WASHINGTON, Sept 9 — The U.S. labor market is showing clear signs of deceleration, with August job gains slowing significantly and the unemployment rate climbing to a level not seen since late 2021, according to the Bureau of Labor Statistics (BLS).
Nonfarm payrolls increased by just 22,000 last month, a sharp drop from the roughly 147,000 monthly gains reported earlier in the year. June’s numbers were revised down to a loss of 13,000 jobs, marking the first monthly decline since December 2020. Over the past four months, average monthly job growth has been only 27,000, signaling a marked slowdown in hiring activity.
The unemployment rate rose to 4.3% in August, up from 4.2% in July. Economists note the rise reflects more people joining the labor force while fewer unemployed individuals were able to secure work, indicating growing softness in the labor market.

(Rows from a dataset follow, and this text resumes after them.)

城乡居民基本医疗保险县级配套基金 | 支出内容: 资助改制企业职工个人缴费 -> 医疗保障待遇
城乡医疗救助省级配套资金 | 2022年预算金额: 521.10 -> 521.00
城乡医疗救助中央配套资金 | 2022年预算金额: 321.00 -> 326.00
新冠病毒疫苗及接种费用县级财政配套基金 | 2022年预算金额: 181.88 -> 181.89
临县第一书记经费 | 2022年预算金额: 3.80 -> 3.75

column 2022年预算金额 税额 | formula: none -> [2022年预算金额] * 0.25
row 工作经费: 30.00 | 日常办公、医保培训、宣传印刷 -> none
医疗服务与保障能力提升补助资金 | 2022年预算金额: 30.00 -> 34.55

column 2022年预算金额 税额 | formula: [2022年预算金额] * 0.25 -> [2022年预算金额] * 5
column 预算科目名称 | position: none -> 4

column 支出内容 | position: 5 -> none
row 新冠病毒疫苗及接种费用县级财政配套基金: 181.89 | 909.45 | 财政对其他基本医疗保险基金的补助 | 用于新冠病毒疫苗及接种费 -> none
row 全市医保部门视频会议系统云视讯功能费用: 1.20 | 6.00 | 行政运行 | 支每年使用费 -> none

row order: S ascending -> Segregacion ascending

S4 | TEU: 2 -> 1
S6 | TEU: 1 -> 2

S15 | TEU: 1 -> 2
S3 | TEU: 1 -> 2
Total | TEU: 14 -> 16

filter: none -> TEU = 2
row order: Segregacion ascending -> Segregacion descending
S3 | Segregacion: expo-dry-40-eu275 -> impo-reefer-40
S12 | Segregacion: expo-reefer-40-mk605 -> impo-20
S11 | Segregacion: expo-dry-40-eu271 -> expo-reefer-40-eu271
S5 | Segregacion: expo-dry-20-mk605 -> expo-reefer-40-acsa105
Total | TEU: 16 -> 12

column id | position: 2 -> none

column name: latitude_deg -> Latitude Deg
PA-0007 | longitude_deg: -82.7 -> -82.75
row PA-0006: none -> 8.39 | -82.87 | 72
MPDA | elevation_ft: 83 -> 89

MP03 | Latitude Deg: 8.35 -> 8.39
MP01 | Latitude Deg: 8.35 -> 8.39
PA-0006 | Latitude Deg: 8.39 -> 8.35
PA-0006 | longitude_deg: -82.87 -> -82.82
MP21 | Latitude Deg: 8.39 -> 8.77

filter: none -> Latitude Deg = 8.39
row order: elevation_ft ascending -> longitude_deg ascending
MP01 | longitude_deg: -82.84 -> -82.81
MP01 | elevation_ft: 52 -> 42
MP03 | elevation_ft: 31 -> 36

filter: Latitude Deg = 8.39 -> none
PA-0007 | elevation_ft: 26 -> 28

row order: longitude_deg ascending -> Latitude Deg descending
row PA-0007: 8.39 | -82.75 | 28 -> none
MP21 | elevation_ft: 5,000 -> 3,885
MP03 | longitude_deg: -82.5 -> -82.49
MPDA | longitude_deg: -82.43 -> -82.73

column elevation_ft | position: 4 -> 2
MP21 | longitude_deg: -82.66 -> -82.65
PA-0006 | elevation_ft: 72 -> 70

Revised Data Highlights Weaker Hiring
Updated BLS records show that from April 2024 through March 2025, the economy added 911,000 fewer jobs than initially estimated, based on revised state tax data. The adjustments point to slower growth across industries including leisure and hospitality, retail, and professional and business services.
Industry Trends Show Mixed Performance
In August, healthcare employment rose by 31,000, while social assistance added 16,000 positions. Job losses were seen in federal government employment (-15,000) and in mining, quarrying, and oil and gas extraction (-6,000). Overall manufacturing employment remained steady, though transportation equipment manufacturing fell by 15,000 positions, partly due to strike activity.
Economists say the slowing pace of hiring and rising unemployment could influence Federal Reserve decisions on interest rates and broader economic policy in the coming months.
The August data underscores a turning point in the U.S. labor market, suggesting that after years of steady expansion, job growth is losing momentum, and policymakers, businesses, and workers may need to adjust expectations accordingly.